Oregon Republicans say Dems delaying vote on wildfire map repeal to get votes for wildfire funding
Published 6:33 am Thursday, May 29, 2025
- A wildfire outside Ukiah in Umatilla County in 2024, part of the Battle Mountain Complex of fires that burned more than 183,000 acres. Gov. Tina Kotek has asked the Oregon Legislature for more than a year to find more, stable funding to fight wildfires in the state. (Courtesy of Northwest Interagency Coordination Center)
Republicans say Democrats are using the bill as a bargaining chip to get Republicans to vote on redirecting $1 billion of kicker tax to fund wildfire mitigation work
A bill to repeal the state’s unpopular Wildfire Hazard Map passed the Oregon Senate unanimously in April, signaling it would be one of the least controversial and most bipartisan bills to pass this session.
But that momentum hit unexpected headwinds May 22, when the bill — Senate Bill 83 — landed in the Oregon House’s Committee on Climate, Energy, and Environment, where Democrats opted to send it to the House Rules Committee, rather than to the House Floor for a final vote.
The decision to delay a vote on Senate Bill 83 came as a surprise to Republicans on the Committee, who later accused Democrats, House Speaker Julie Fahey, D-Eugene, and Gov. Tina Kotek of using it as a bargaining chip in negotiations over a wildfire funding proposal that would redirect $1 billion from the state’s “kicker” tax return. That proposal would require a two-thirds supermajority vote in each chamber, meaning at least two Senate Republicans and four House Republicans would need to approve along with all legislative Democrats.
“The speaker has been consistent that we cannot responsibly repeal the wildfire risk maps without also having a clear, workable plan for how we manage wildfire risk in the future, including how we fund that work,” Jill Bakken, Fahey’s spokesperson, said in an email.
Anca Matica, a Kotek spokesperson, said in an email that “the legislative branch is the custodian of information regarding bills moving through the legislative process, not the Governor’s Office.”
Oregon Republicans have long insisted that the kicker — returned to Oregon taxpayers when personal income taxes collected by the state end up at least 2% higher than budgeted — is not to be spent by the Legislature.
In a news release May 22, Ashley Kuenzi, communications director for the Oregon House Republicans, said the “spirit of collaboration has seemingly vanished” between Democrats and Republicans on Senate Bill 83. State Sen. David Brock Smith, R-Port Orford, who supported its passage in the Senate, said in the release it was a “stunning reversal” and “clear betrayal.”
“Holding rural Oregonians hostage over votes for future wildfire funding is not only obscene, but disgraceful. Put the damn bill on the floor for a vote!” he said.
On the line
If passed, Senate Bill 83 would repeal the map produced under a multi-year effort by scientists at state agencies and Oregon State University that show where the highest risk of wildfires are throughout the state. The map provoked backlash from homeowners in some high-risk areas worried about wildfire insurance rates and coverage and potentially having to comply with new building requirements.

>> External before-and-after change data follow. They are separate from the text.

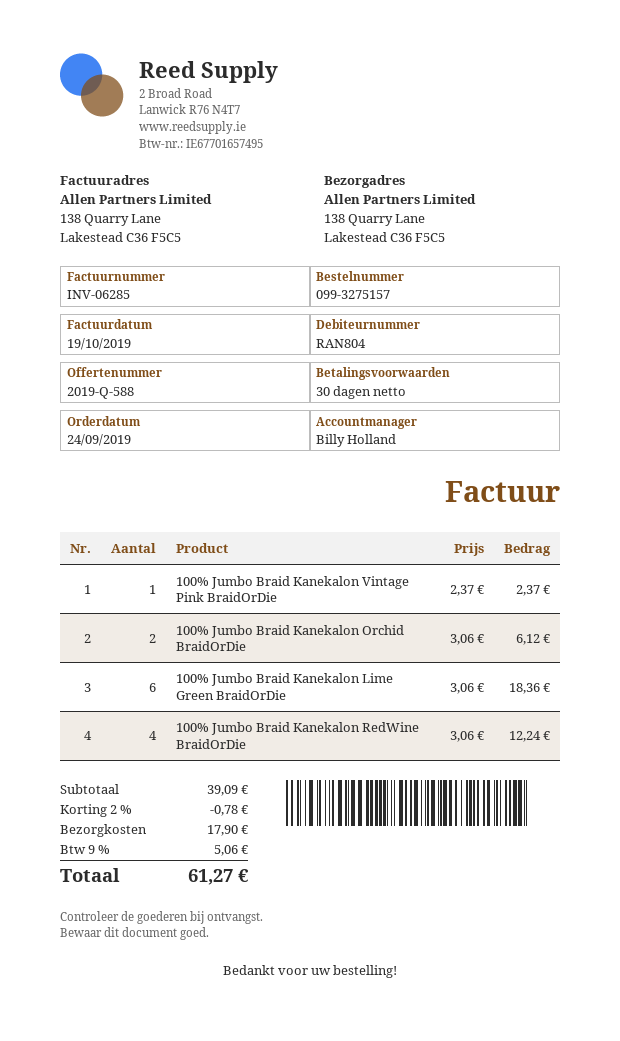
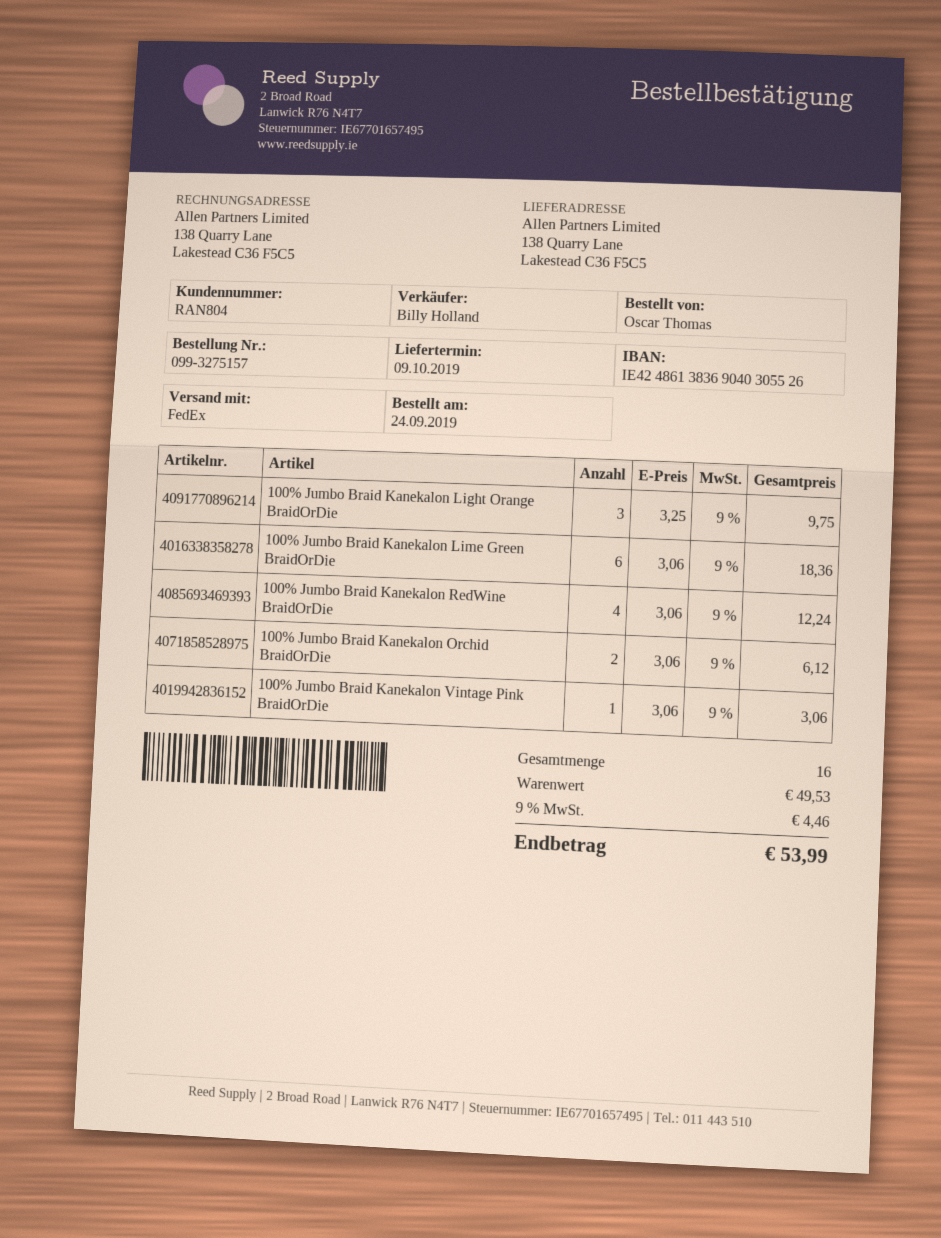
100% Jumbo Braid Kanekalon Vintage Pink BraidOrDie: 1 x 2.37 = 2.37 -> 1 x 3.06 = 3.06
100% Jumbo Braid Kanekalon Light Orange BraidOrDie: none -> 3 x 3.25 = 9.75
subtotal: 39.09 -> 49.53
discount: 2% = 0.78 -> none
shipping: 17.90 -> none
tax: 9% = 5.06 -> 9% = 4.46
total: 61.27 -> 53.99

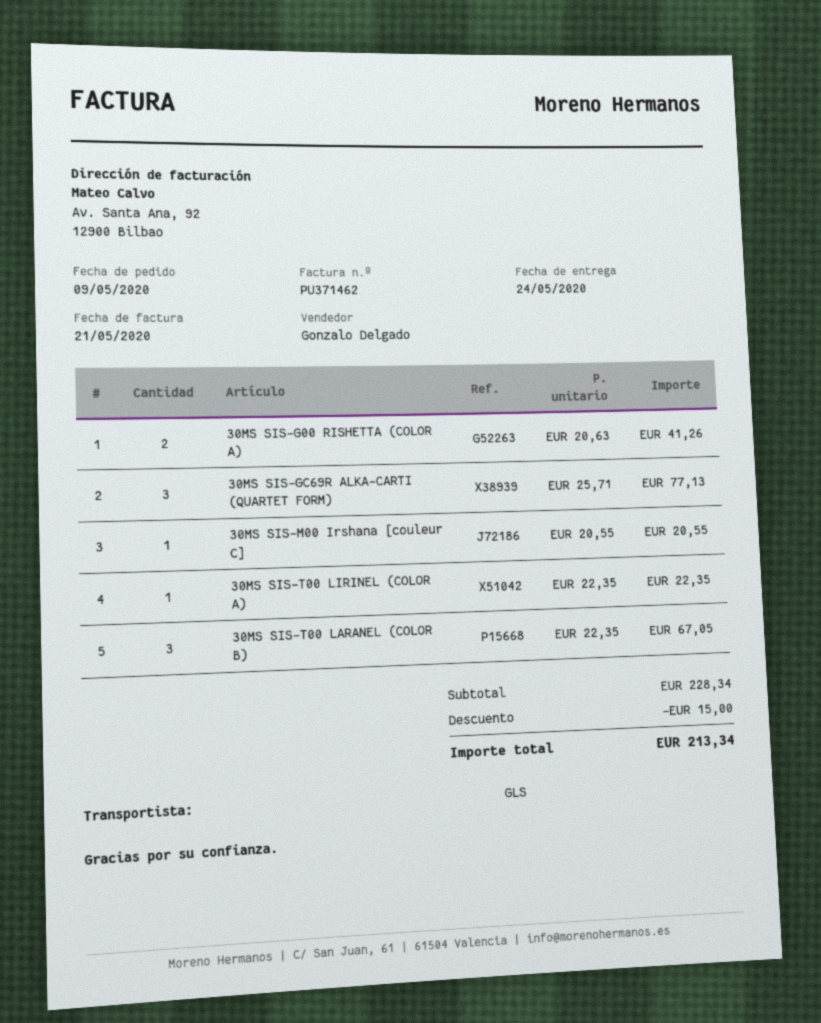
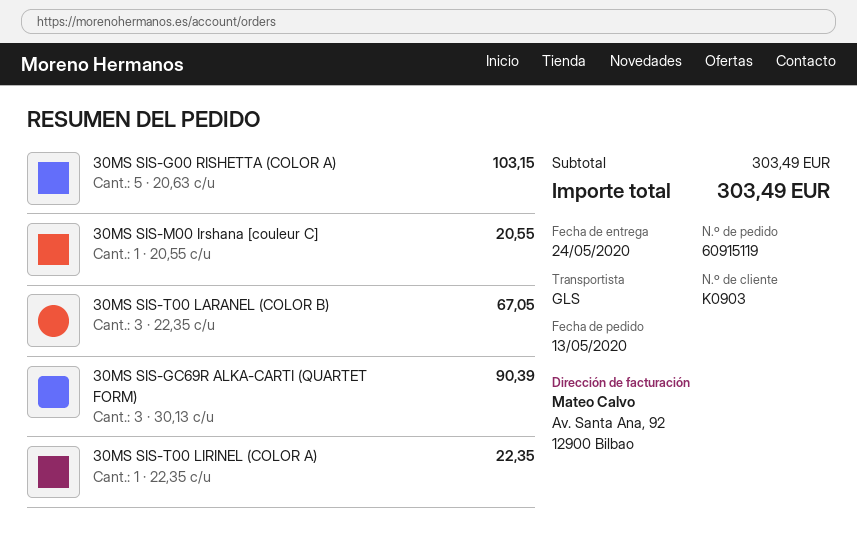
order date: 2020-05-09 -> 2020-05-13
30MS SIS-G00 RISHETTA (COLOR A): 2 x 20.63 = 41.26 -> 5 x 20.63 = 103.15
30MS SIS-GC69R ALKA-CARTI (QUARTET FORM): 3 x 25.71 = 77.13 -> 3 x 30.13 = 90.39
subtotal: 228.34 -> 303.49
discount: 15.00 -> none
total: 213.34 -> 303.49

State Sen. Jeff Golden, D-Ashland, who carried Senate Bill 83 in the Senate, has been outspoken that the map should be repealed because of unintended consequences, including widespread misinformation about how the map was intended to be used, creating distrust between some property owners and state agencies.
In a text, Golden said House Democrats’ decision not to move the bill straight to the House floor for a vote is making the repeal of the maps “more complicated than it needed to be.”
“To me, the smartest path from the start was to unite around map repeal and get it to the Governor’s desk to show folks we all put protecting the state ahead of politics,” he said. “That’s what we did in the Senate. Looks like the thinking in the House was different but nobody’s told me what it is.”
Golden is also behind the proposal just now gaining steam to use $1 billion of the state’s anticipated $1.64 billion kicker to fund much needed wildfire prevention and response work throughout the state. Golden proposed the idea months ago to little fanfare, but Gov. Tina Kotek recently signaled her support for the idea in the absence of other options, telling reporters at a news conference May 20 it would be “a beneficial approach.”
Kotek has asked the Legislature for more than a year to come up with a reliable and consistent funding mechanism to support statewide wildfire work and has so far not received any proposals that come close to meeting her desired target of an additional $150 million per year. Putting $1 billion of the kicker into an account that accrues 5% interest each year could provide the state with at least $50 million of that.
“That would be very helpful for the state,” Kotek told reporters.